[Stored dataset items]

Segment Open

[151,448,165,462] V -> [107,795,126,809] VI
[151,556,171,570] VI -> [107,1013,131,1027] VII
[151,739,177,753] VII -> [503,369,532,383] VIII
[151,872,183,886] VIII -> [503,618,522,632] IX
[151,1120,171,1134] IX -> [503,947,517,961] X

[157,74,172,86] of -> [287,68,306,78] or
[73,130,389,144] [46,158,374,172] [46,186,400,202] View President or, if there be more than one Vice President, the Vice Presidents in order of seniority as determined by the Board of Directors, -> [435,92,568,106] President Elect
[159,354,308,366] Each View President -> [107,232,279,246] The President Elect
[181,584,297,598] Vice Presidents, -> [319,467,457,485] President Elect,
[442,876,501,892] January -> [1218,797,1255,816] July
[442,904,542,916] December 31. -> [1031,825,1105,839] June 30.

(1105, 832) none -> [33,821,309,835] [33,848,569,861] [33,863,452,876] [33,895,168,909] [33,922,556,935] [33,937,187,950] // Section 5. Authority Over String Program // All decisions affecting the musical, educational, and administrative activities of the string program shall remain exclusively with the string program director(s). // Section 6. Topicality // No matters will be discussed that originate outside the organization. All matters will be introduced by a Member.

Segment Closed
Segment Open

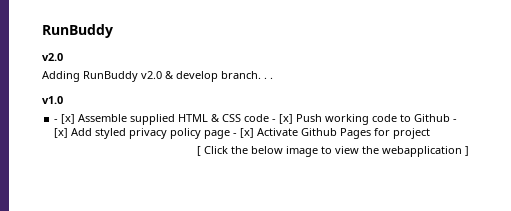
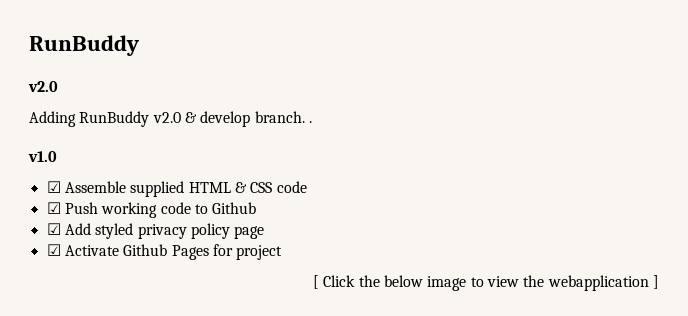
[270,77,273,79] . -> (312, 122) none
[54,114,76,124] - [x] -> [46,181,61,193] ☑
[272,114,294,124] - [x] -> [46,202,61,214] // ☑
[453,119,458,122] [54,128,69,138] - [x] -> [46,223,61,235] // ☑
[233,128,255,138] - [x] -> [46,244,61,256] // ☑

Segment Closed

◆ Exercise instructions: All that is needed is the exact run of lines above from the line containing "[181,584,297,598] Vice Presidents, ->" through the line containing "(1105, 832) none", both of them included.

◆ Result for this exercise:
[181,584,297,598] Vice Presidents, -> [319,467,457,485] President Elect,
[442,876,501,892] January -> [1218,797,1255,816] July
[442,904,542,916] December 31. -> [1031,825,1105,839] June 30.

(1105, 832) none -> [33,821,309,835] [33,848,569,861] [33,863,452,876] [33,895,168,909] [33,922,556,935] [33,937,187,950] // Section 5. Authority Over String Program // All decisions affecting the musical, educational, and administrative activities of the string program shall remain exclusively with the string program director(s). // Section 6. Topicality // No matters will be discussed that originate outside the organization. All matters will be introduced by a Member.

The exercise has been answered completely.